EXERCISE DETAILS – Each line of the data must reappear exactly in your answer, with no images included.

PROVIDED MATERIAL –

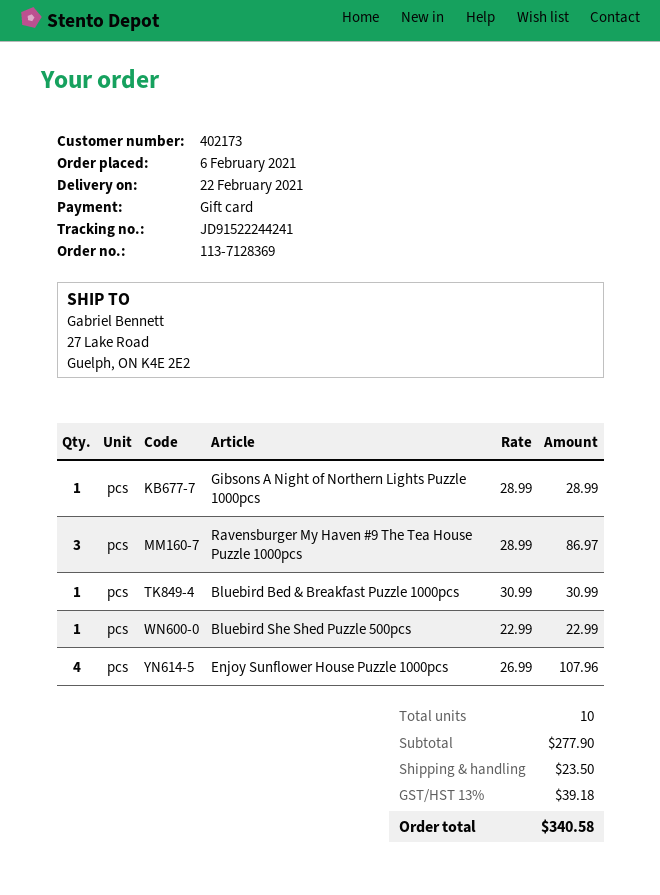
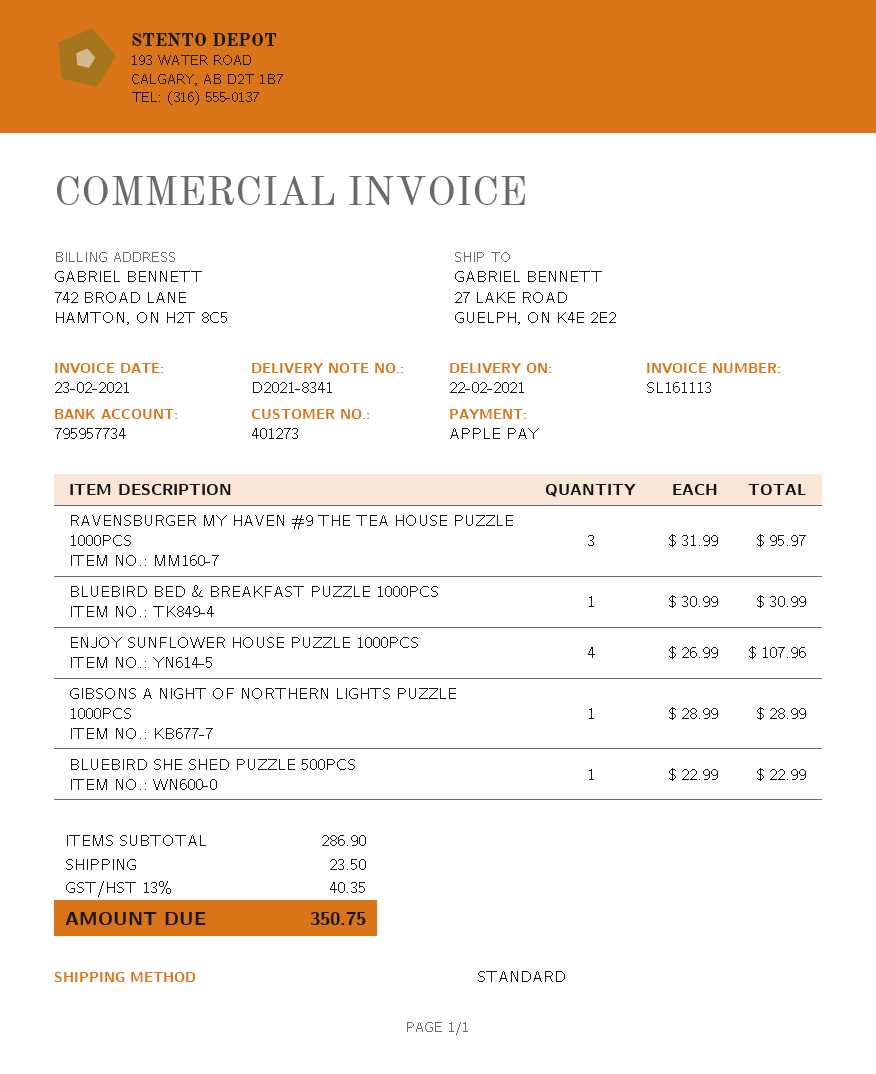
customer number: 402173 -> 401273
payment method: gift card -> Apple Pay
Ravensburger My Haven #9 The Tea House Puzzle 1000pcs: 3 x 28.99 = 86.97 -> 3 x 31.99 = 95.97
subtotal: 277.90 -> 286.90
tax: 13% = 39.18 -> 13% = 40.35
total: 340.58 -> 350.75

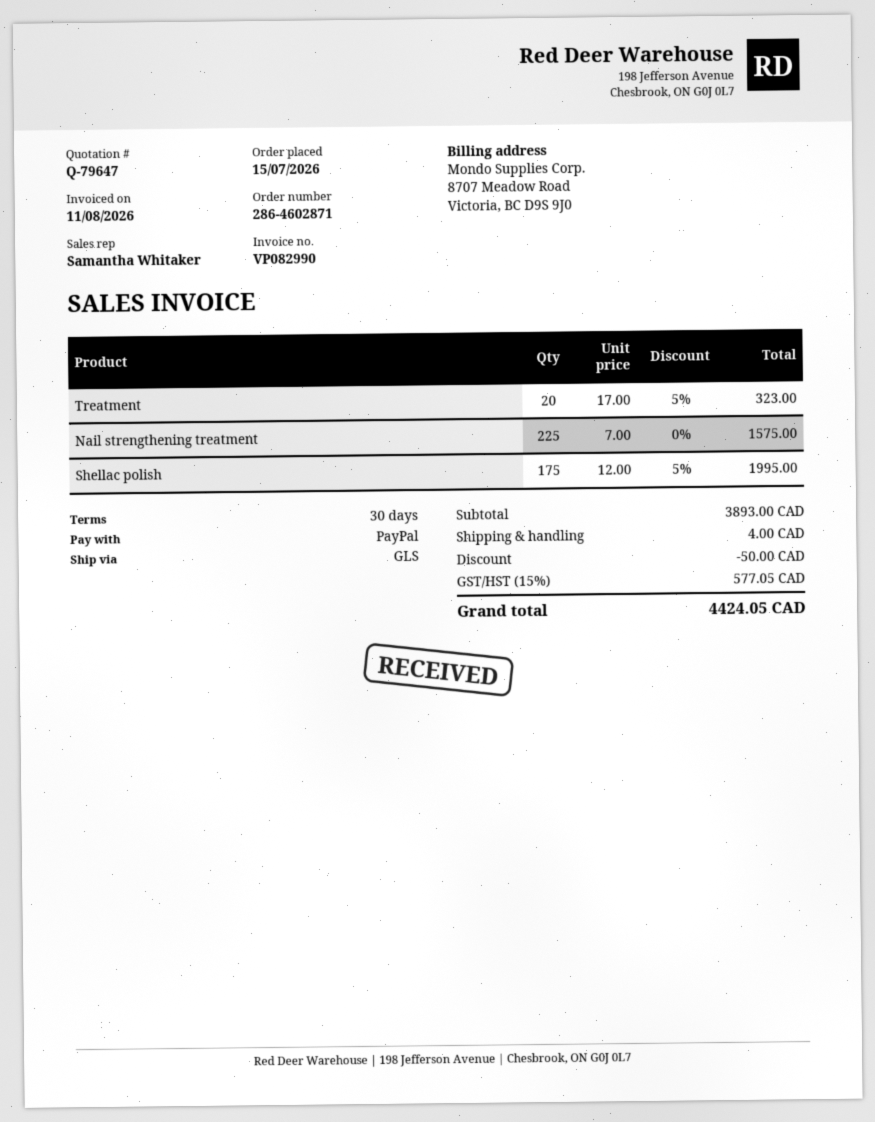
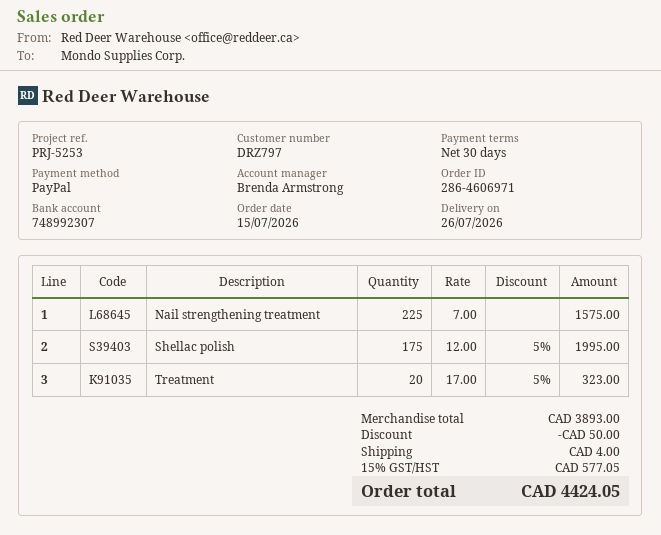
order number: 286-4602871 -> 286-4606971
sales rep: Samantha Whitaker -> Brenda Armstrong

OUTPUT OF THE EXERCISE –
customer number: 402173 -> 401273
payment method: gift card -> Apple Pay
Ravensburger My Haven #9 The Tea House Puzzle 1000pcs: 3 x 28.99 = 86.97 -> 3 x 31.99 = 95.97
subtotal: 277.90 -> 286.90
tax: 13% = 39.18 -> 13% = 40.35
total: 340.58 -> 350.75

order number: 286-4602871 -> 286-4606971
sales rep: Samantha Whitaker -> Brenda Armstrong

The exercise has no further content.